Advise on Building an Assessment Plan from Dean Maryann Jones

More good stuff from the Building an Assessment Plan conference today: Maryann Jones, Dean Emerita, Western State College of Law, and Educational Consultant, spoke of the “paradigm shift” that legal education faces from a focus on teaching and faculty to a focus on student learning and accomplishments. Dean Jones related her experience in having to make that shift early on because her law school was an independent free-standing law school accredited by the regional accreditor and so was not “given a pass” on assessment as are many law schools that are part of larger university systems. She noted, however, that increasingly regional accreditors are paying attention to law schools, with more than one accreditation report noting that “The law school lags substantially behind the rest of the institution in terms of assessment of student learning.”

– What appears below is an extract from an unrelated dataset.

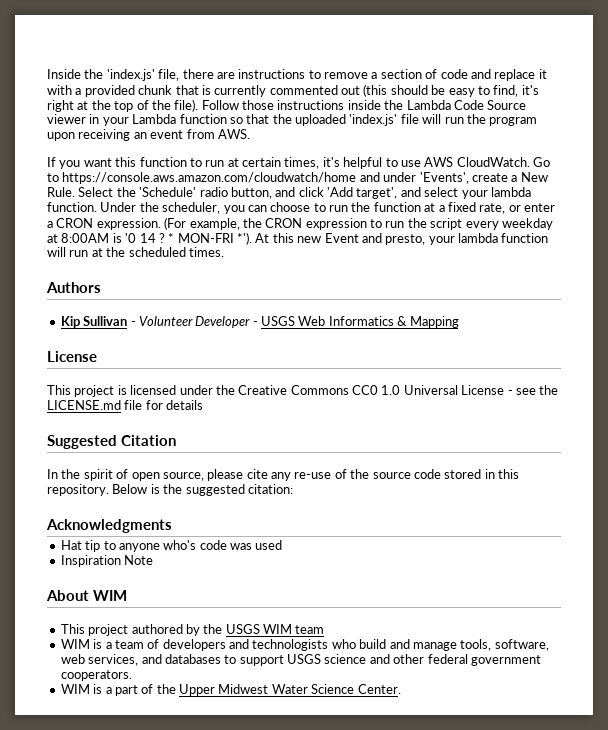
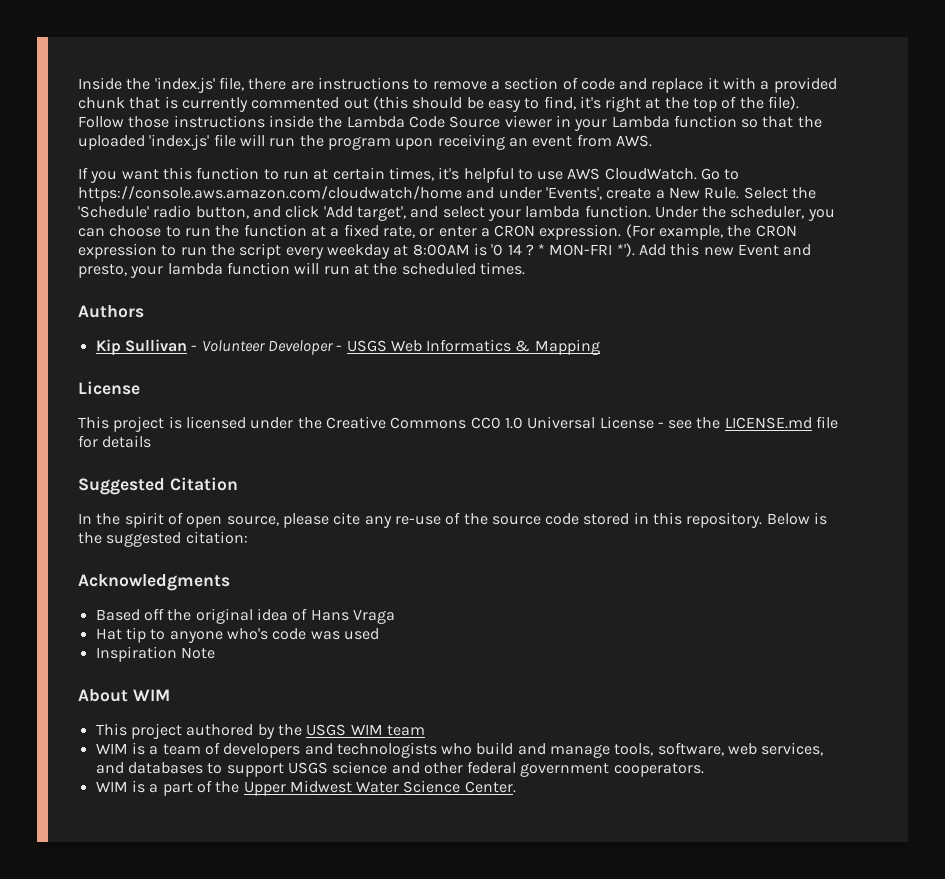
[255,233,270,243] At -> [639,244,667,256] Add
(172, 526) none -> [95,608,395,624] // Based off the original idea of Hans Vraga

She provided a list of very helpful hints in building an assessment plan:

  • The plan has to be an integral part of the whole institution, not housed in an “assessment office” and not only in the curriculum, but must also include student services and co-curricular programs.
  • There must be an institutional commitment of resources
  • The faculty must own assessment. The plan must be built from the ground up, from the beginning, led by the faculty. You cannot simply hand the faculty a plan and tell them to “implement it” She emphasized the importance of one-on-one and small group conversations to develop that plan.
  • One size does not fit all. An assessment plan cannot be “plug and play” but must address its own mission and within its own resources and culture. On the other hand, you don’t have to reinvent the wheel. There are many good models that can provide a starting point.
  • Be creative. Work with what you have.
  • Do not make too many learning outcomes. Keep it manageable.
  • Get training. Regional accreditation programs often provide good training. There are great books available.
  • When you start the dialogue on assessment, bring in a facilitator who is familiar with assessment in the law school context.
  • Do not underestimate student involvement. Talk about student learning outcomes in classes. Widely disseminate your program learning outcomes.
  • Include institutional research – assessment is data driven, so you have to determine how you are going to gather that data from the beginning.
  • Close the loop on assessment. How will you use your results. Is it on the agenda of faculty meetings? Do you have quality improvement or action plan at the end of an assessment cycle? Do you regularly conduct program review (comprehensive review periodically)?

Thank you Maryann!

Resources from the Building an Assessment Plan Conference

In the morning session of the conference on Building an Assessment Plan from the Ground Up, presenters shared an overview of assessment in action.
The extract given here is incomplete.